If you have used ggplot2, this is not unlike the layering of plot components into a ggplot object with the + operator. To make a scatter plot with a regression line, the initial ggplot() call is augmented with two additional operations:

library(ggplot2)
ggplot(mtcars, aes(x = wt, y = mpg)) +
  geom_point() + 
  geom_smooth(method = lm)

While similar to the dplyr pipeline, note that the first argument to this pipeline is a data set (mtcars) and that each function call returns a ggplot object. Not all pipelines need to keep the returned values (plot objects) the same as the initial value (a data frame). Using the pipe operator with dplyr operations has acclimated many R users to expect to return a data frame when pipelines are used; as shown with ggplot2, this does not need to be the case. Pipelines are incredibly useful in modeling workflows but modeling pipelines can return, instead of a data frame, objects such as model components.

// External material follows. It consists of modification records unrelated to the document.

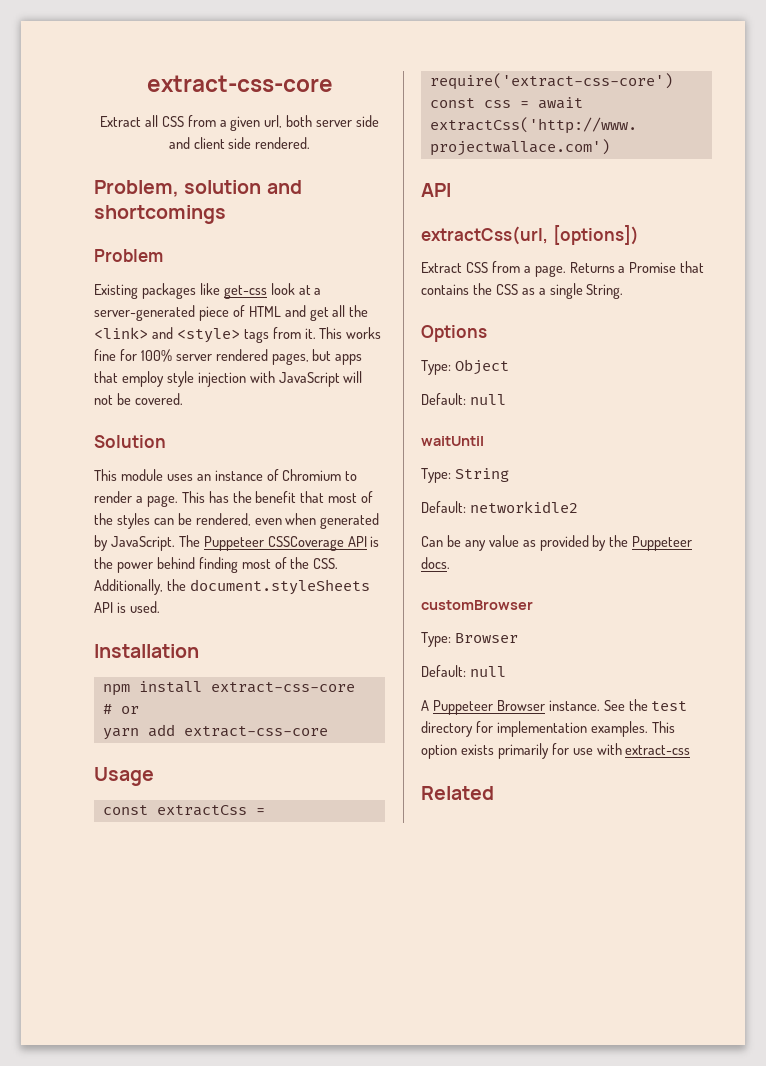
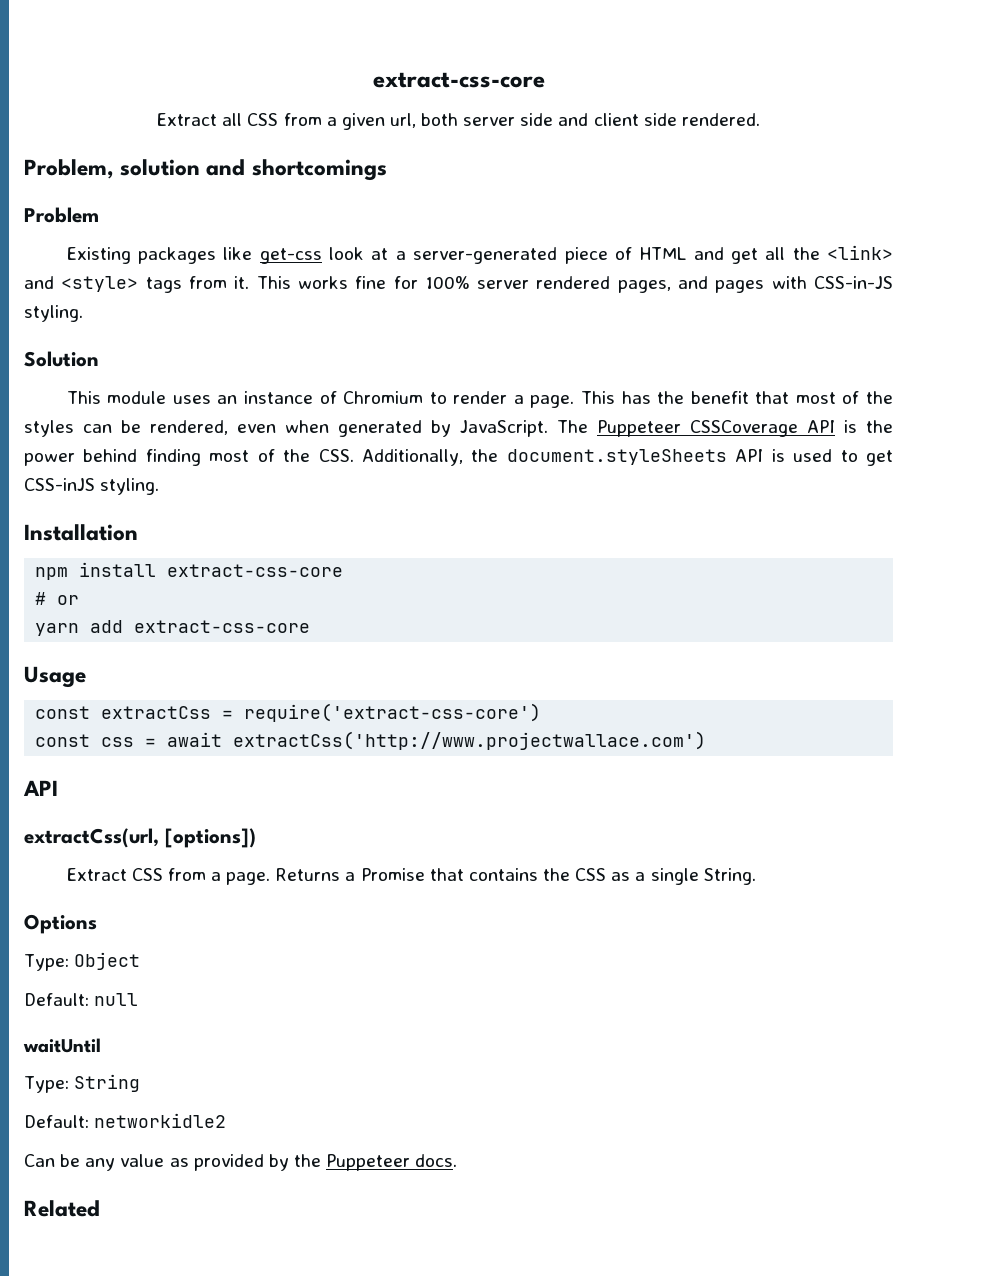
- This works fine for 100% server rendered pages, but apps that employ style injection with JavaScript will not be covered.
+ This works fine for 100% server rendered pages, and pages with CSS-in-JS styling.
- The Puppeteer CSSCoverage API is the power behind finding most of the CSS. Additionally, the document.styleSheets API is used.
+ The Puppeteer CSSCoverage API is the power behind finding most of the CSS. Additionally, the document.styleSheets API is used to get CSS-inJS styling.
- customBrowser
- Type: Browser
- Default: null
- A Puppeteer Browser instance. See the test directory for implementation examples. This option exists primarily for use with extract-css

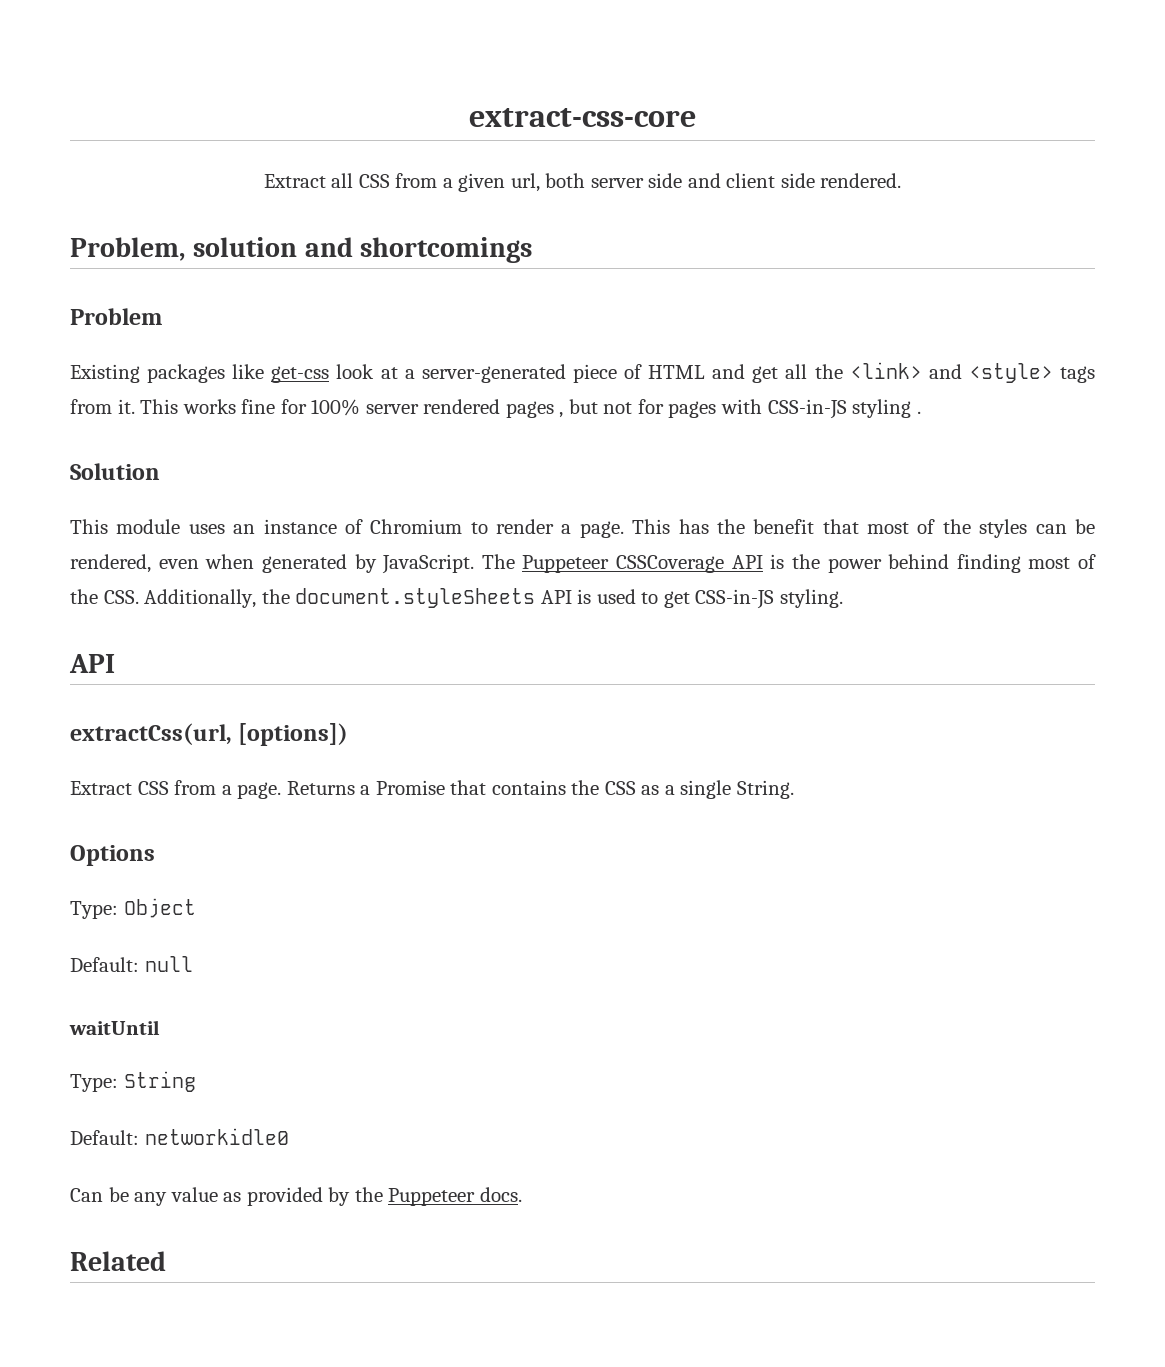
- This works fine for 100% server rendered pages, and pages with CSS-in-JS styling.
+ This works fine for 100% server rendered pages , but not for pages with CSS-in-JS styling .
- The Puppeteer CSSCoverage API is the power behind finding most of the CSS. Additionally, the document.styleSheets API is used to get CSS-inJS styling.
- Installation
- npm install extract-css-core
- # or
- yarn add extract-css-core
- Usage
- const extractCss = require('extract-css-core')
- const css = await extractCss('http://www.projectwallace.com')
+ The Puppeteer CSSCoverage API is the power behind finding most of the CSS. Additionally, the document.styleSheets API is used to get CSS-in-JS styling.
- Default: networkidle2
+ Default: networkidle0

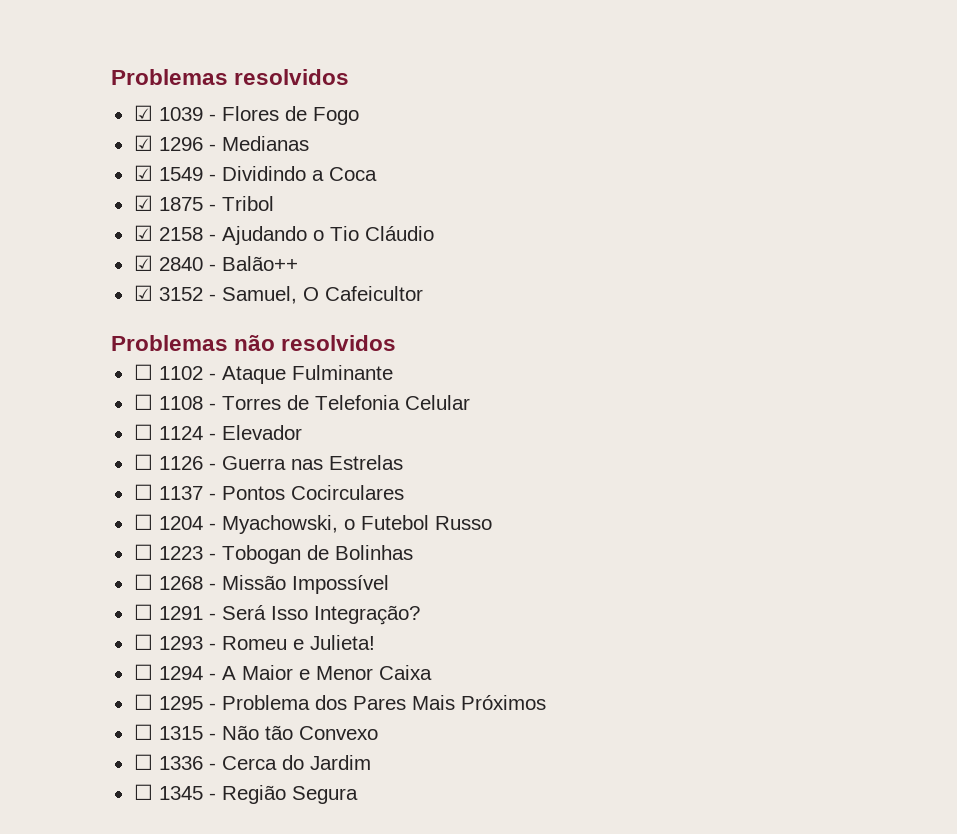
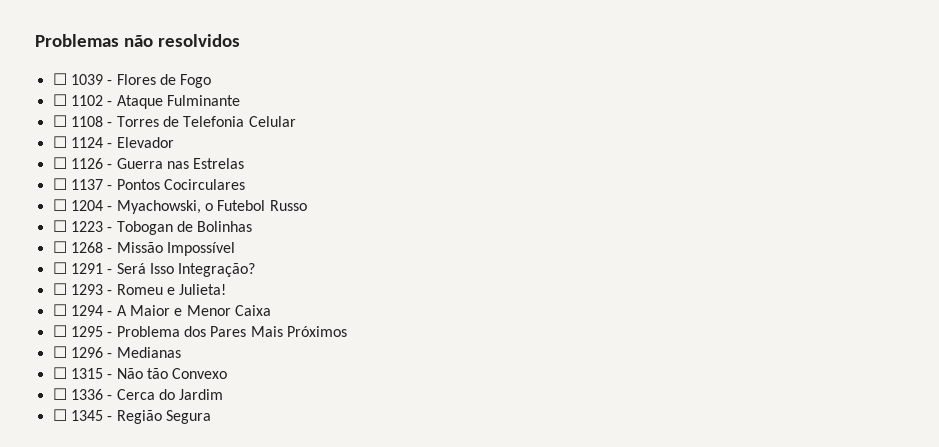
- Problemas resolvidos
- ☑ 1039 - Flores de Fogo
+ Problemas não resolvidos
+ ☐ 1039 - Flores de Fogo
- ☑ 1296 - Medianas
- ☑ 1549 - Dividindo a Coca
- ☑ 1875 - Tribol
- ☑ 2158 - Ajudando o Tio Cláudio
- ☑ 2840 - Balão++
- ☑ 3152 - Samuel, O Cafeicultor
- Problemas não resolvidos
+ ☐ 1296 - Medianas

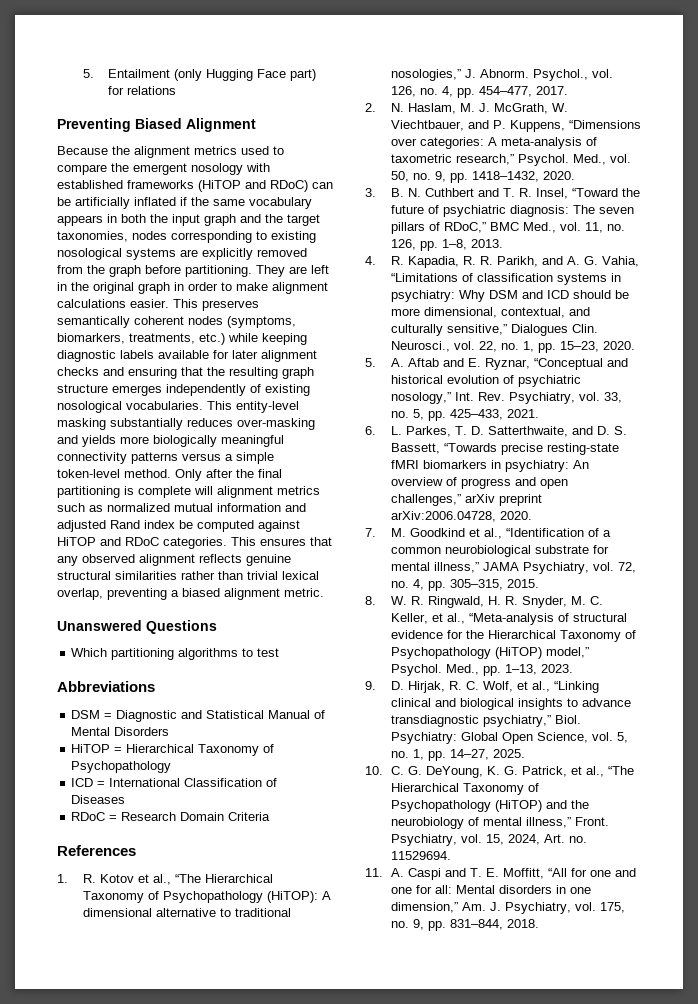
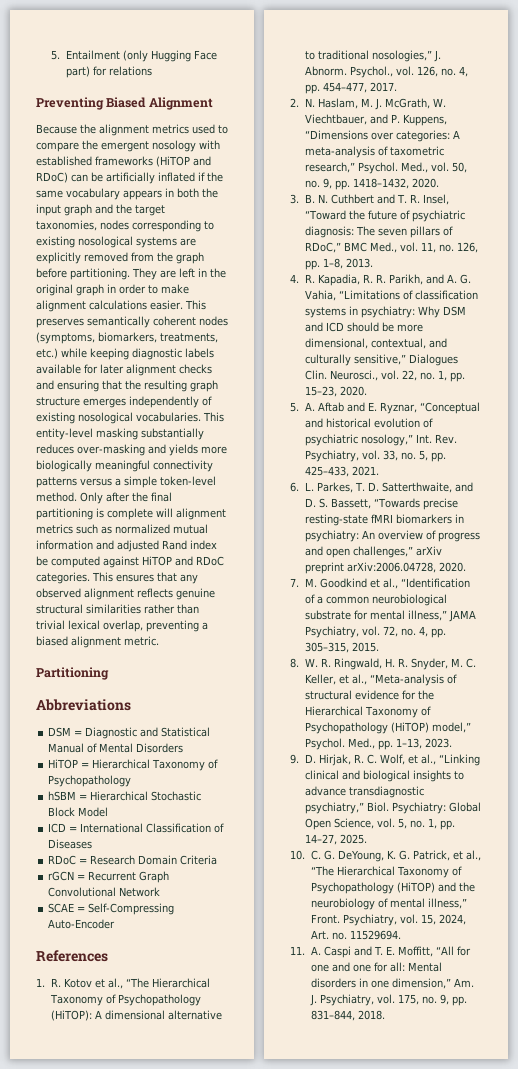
- Unanswered Questions
- Which partitioning algorithms to test
+ Partitioning
+ hSBM = Hierarchical Stochastic Block Model
+ rGCN = Recurrent Graph Convolutional Network
+ SCAE = Self-Compressing Auto-Encoder

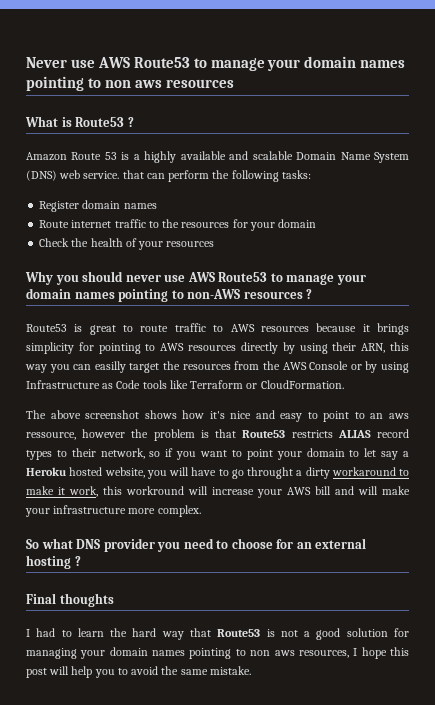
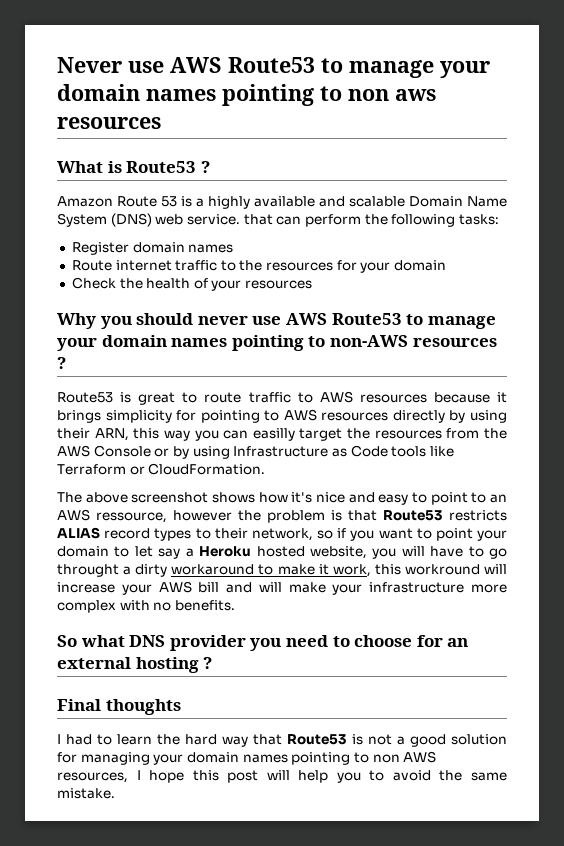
- The above screenshot shows how it's nice and easy to point to an aws ressource, however the problem is that Route53 restricts ALIAS record types to their network, so if you want to point your domain to let say a Heroku hosted website, you will have to go throught a dirty workaround to make it work, this workround will increase your AWS bill and will make your infrastructure more complex.
+ The above screenshot shows how it's nice and easy to point to an AWS ressource, however the problem is that Route53 restricts ALIAS record types to their network, so if you want to point your domain to let say a Heroku hosted website, you will have to go throught a dirty workaround to make it work, this workround will increase your AWS bill and will make your infrastructure more complex with no benefits.
- I had to learn the hard way that Route53 is not a good solution for managing your domain names pointing to non aws resources, I hope this post will help you to avoid the same mistake.
+ I had to learn the hard way that Route53 is not a good solution for managing your domain names pointing to non AWS resources, I hope this post will help you to avoid the same mistake.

R has excellent tools for creating, changing, and operating on functions, making it a great language for functional programming. This approach can replace iterative loops in many situations, such as when a function returns a value without other side effects.3

Let’s look at an example. Suppose you are interested in the logarithm of the ratio of the fuel efficiency to the car weight. To those new to R and/or coming from other programming languages, a loop might seem like a good option:

n <- nrow(mtcars)
ratios <- rep(NA_real_, n)
for (car in 1:n) {
  ratios[car] <- log(mtcars$mpg[car]/mtcars$wt[car])
}
head(ratios)
#> [1] 2.081 1.988 2.285 1.896 1.693 1.655

Those with more experience in R may know that there is a much simpler and faster vectorized version that can be computed by:

ratios <- log(mtcars$mpg/mtcars$wt)

However, in many real-world cases, the element-wise operation of interest is too complex for a vectorized solution. In such a case, a good approach is to write a function to do the computations. When we design for functional programming, it is important that the output only depends on the inputs and that the function has no side effects. Violations of these ideas in the following function are shown with comments:

compute_log_ratio <- function(mpg, wt) {
  log_base <- getOption("log_base", default = exp(1)) # gets external data
  results <- log(mpg/wt, base = log_base)
  print(mean(results))                                # prints to the console
  done <<- TRUE                                       # sets external data
  results
}

A better version would be:

compute_log_ratio <- function(mpg, wt, log_base = exp(1)) {
  log(mpg/wt, base = log_base)
}

The purrr package contains tools for functional programming. Let’s focus on the map() family of functions, which operates on vectors and always returns the same type of output. The most basic function, map(), always returns a list and uses the basic syntax of map(vector, function). For example, to take the square-root of our data, we could:

map(head(mtcars$mpg, 3), sqrt)
#> [[1]]
#> [1] 4.583
#> 
#> [[2]]
#> [1] 4.583
#> 
#> [[3]]
#> [1] 4.775

There are specialized variants of map() that return values when we know or expect that the function will generate one of the basic vector types. For example, since the square-root returns a double-precision number:

map_dbl(head(mtcars$mpg, 3), sqrt)
#> [1] 4.583 4.583 4.775

There are also mapping functions that operate across multiple vectors:

ratios <- map2_dbl(mtcars$mpg, mtcars$wt, compute_log_ratio)
head(ratios)
#> [1] 2.081 1.988 2.285 1.896 1.693 1.655

The map() functions also allow for temporary, anonymous functions defined using the tilde character. The argument values are .x and .y for map2():

map2_dbl(mtcars$mpg, mtcars$wt, ~ log(.x/.y)) %>% 
  head()
#> [1] 2.081 1.988 2.285 1.896 1.693 1.655

These examples have been trivial but, in later sections, are applied to more complex problems.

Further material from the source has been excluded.